There’s a particular kind of quiet before sunrise in lion country. The timber holds its breath. The snow carries every sound, and every mistake. I’ve cut tracks in a lot of places over the years — rimrock country, cedar breaks, high mountain basins — but the feeling’s always the same when you step out of the truck and let the cold air settle in your lungs. You’re not looking for a lion yet. You’re looking for a story written in snow.

A good lion track will stop you mid-step. Big round pad. No claw marks. Tail drag sometimes faint behind it. If it’s sharp-edged and powder still laying in the bottom, you know he came through after the storm. That’s when your pulse picks up, even if you’ve been doing this for fifty years. I’ve seen young hunters get loud and excited at that moment. I just kneel down slower than I used to and lay my glove beside the print. Measure it. Think about where he’s headed. Lions travel with purpose. They use country smarter than any animal I know.

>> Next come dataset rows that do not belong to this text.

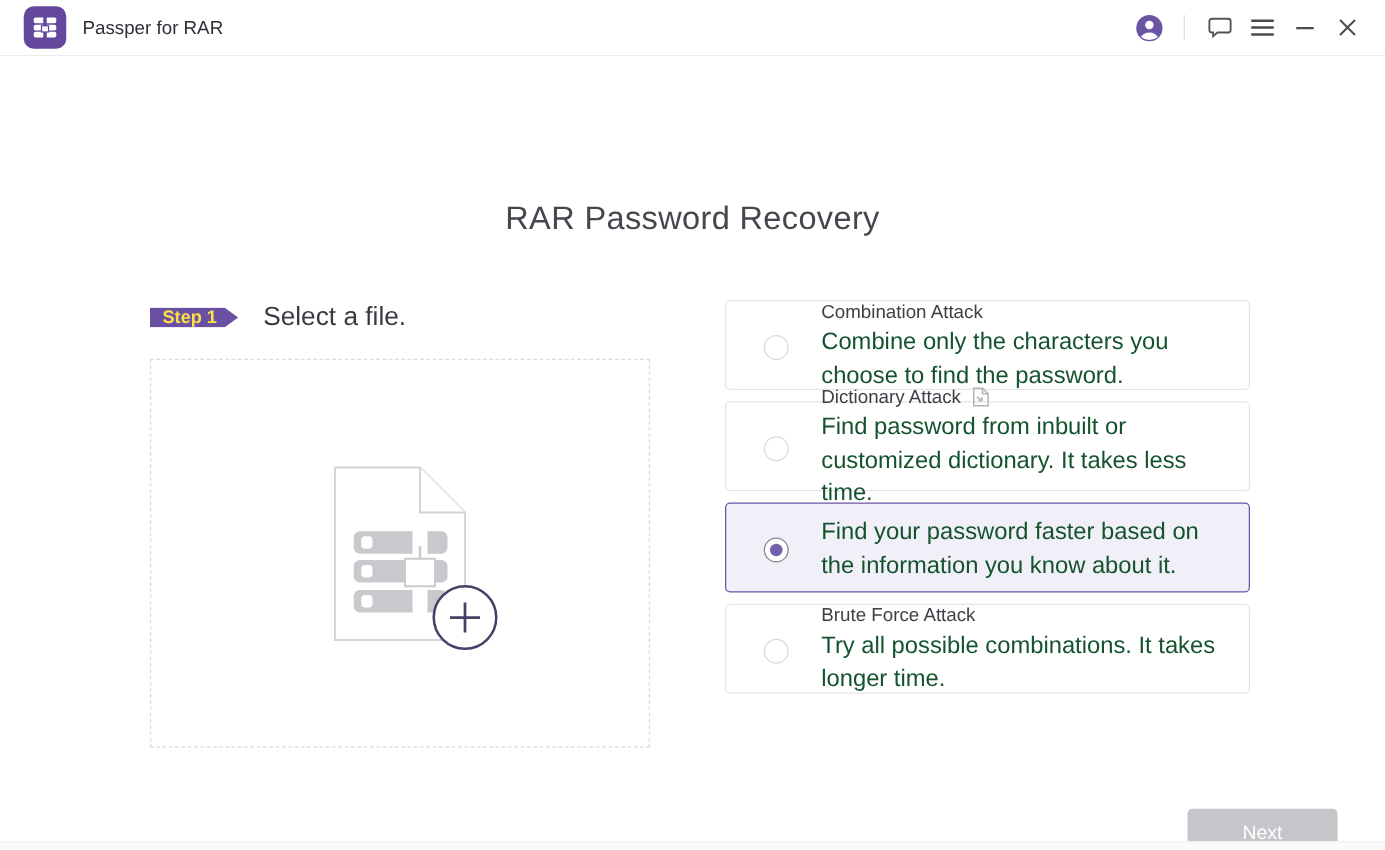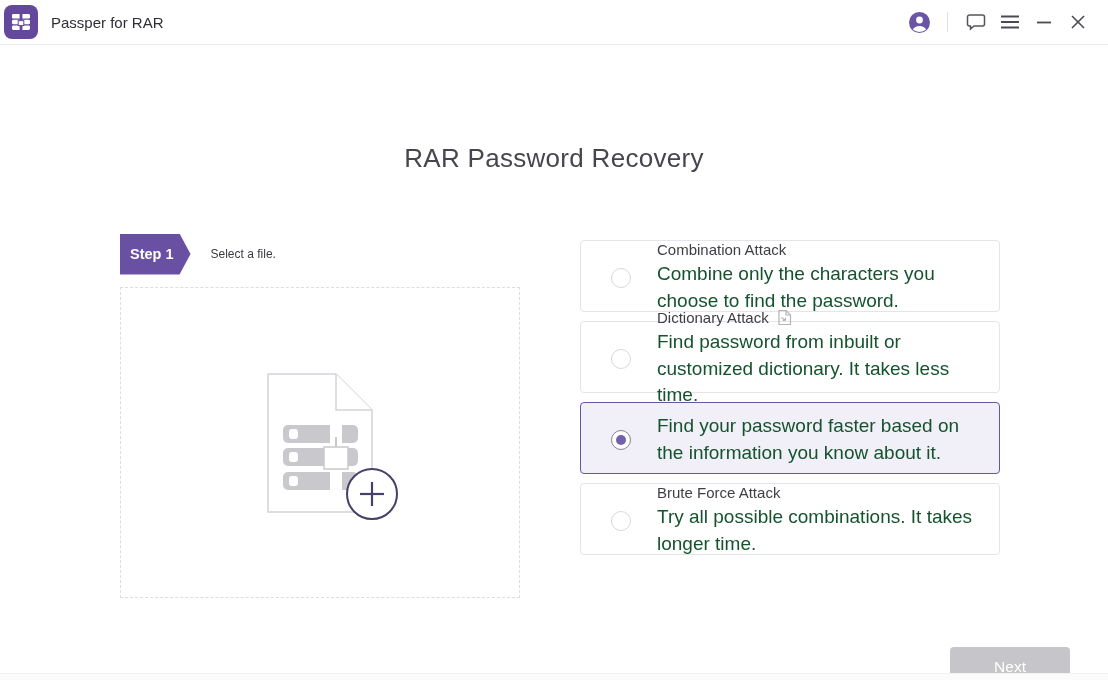"Passper for RAR" .titlebar { padding: 0 13px 0 4px -> 0 13px 0 19px }
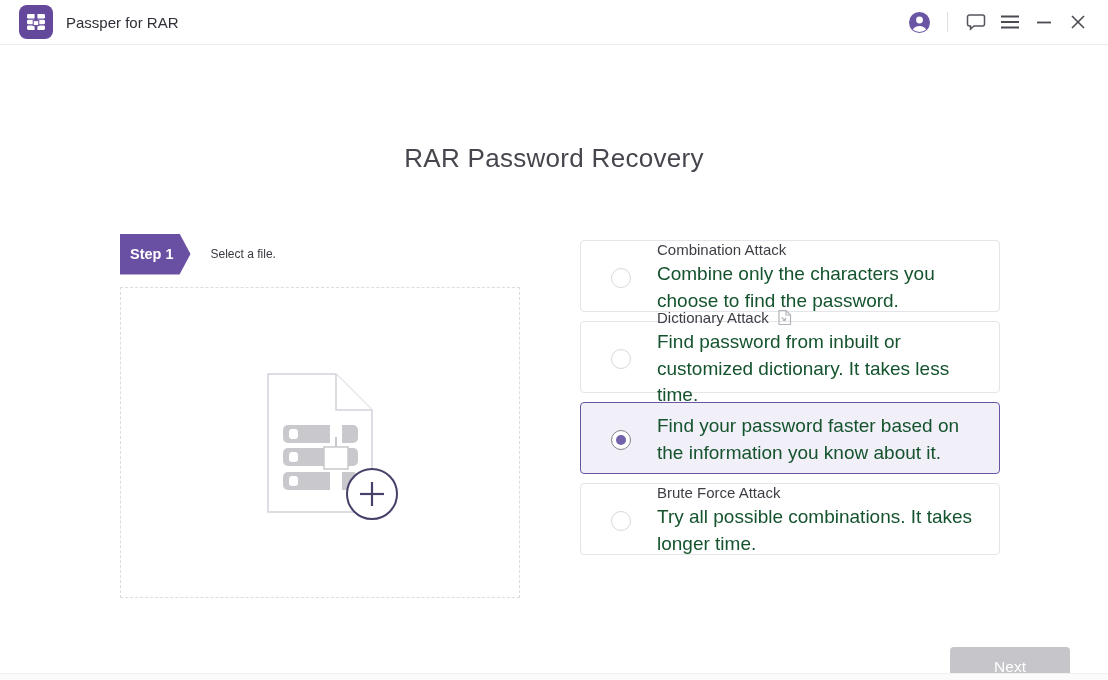"RAR Password Recovery" .page-title { top: 98px -> 114px }
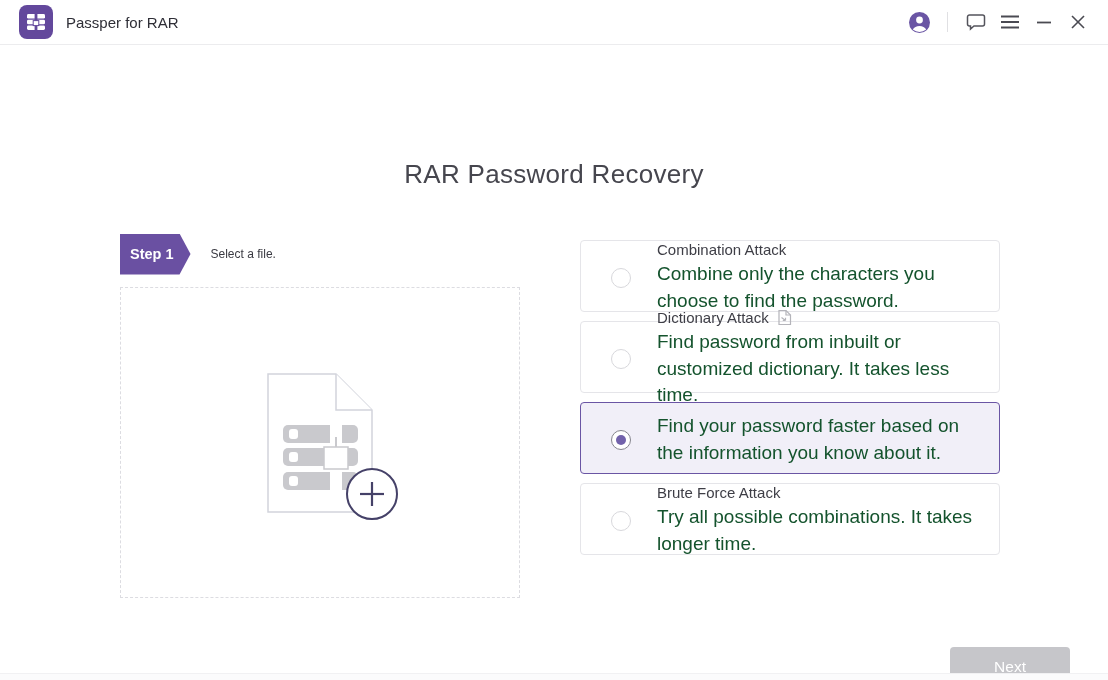"Step 1" .step-badge { color: #ffffff -> #fde047; height: 41px -> 16px }
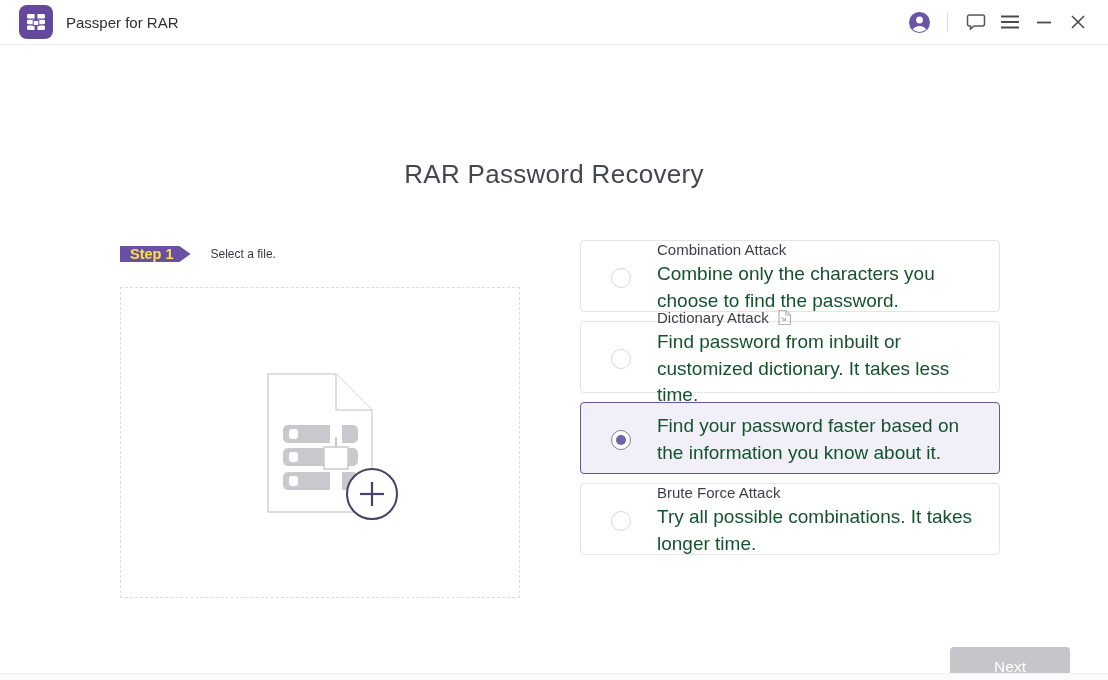"Select a file." .step-label { font-size: 12px -> 21px }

The dogs know before I say a word.

I’ve hunted with a lot of hounds — Walkers with big ringing mouths, gritty Plotts that would crawl into a brush pile after a bobcat if you let them, old crosses that didn’t look like much but could cold trail a lion that passed in the night. A true strike dog doesn’t explode on a track. He eases into it. Head low, tail working, letting that cold scent roll across his brain like smoke. When he opens — that long bawl that hangs in the canyon — it’s not noise. It’s certainty.

There’s an art to cold trailing a lion, and most of it belongs to the dogs. Lions don’t run straight like a scared deer. They sidehill. They circle. They’ll drop into rimrock and walk ledges a hound has to figure out one step at a time. A bad dog will overrun a track and lose his mind. A good one will check himself, swing wide, and pick it back up like nothing happened.

I’ve watched young hounds learn that lesson the hard way.

When the race finally warms up, you can hear it change. The bawls sharpen. The pack tightens. What started as scattered voices drifting across a canyon turns into a rolling wave of sound climbing the mountain. That’s when an old man starts walking, steady and slow, because you know they’re pushing him now.

A lion doesn’t want to fight unless he has to. Given room, he’ll climb. I’ve had races last ten minutes and I’ve had them last all day, dogs drifting out of hearing and then swinging back into range like ghosts in the timber. The country decides more than we do. Deep snow helps the hounds. Bare ground favors the cat.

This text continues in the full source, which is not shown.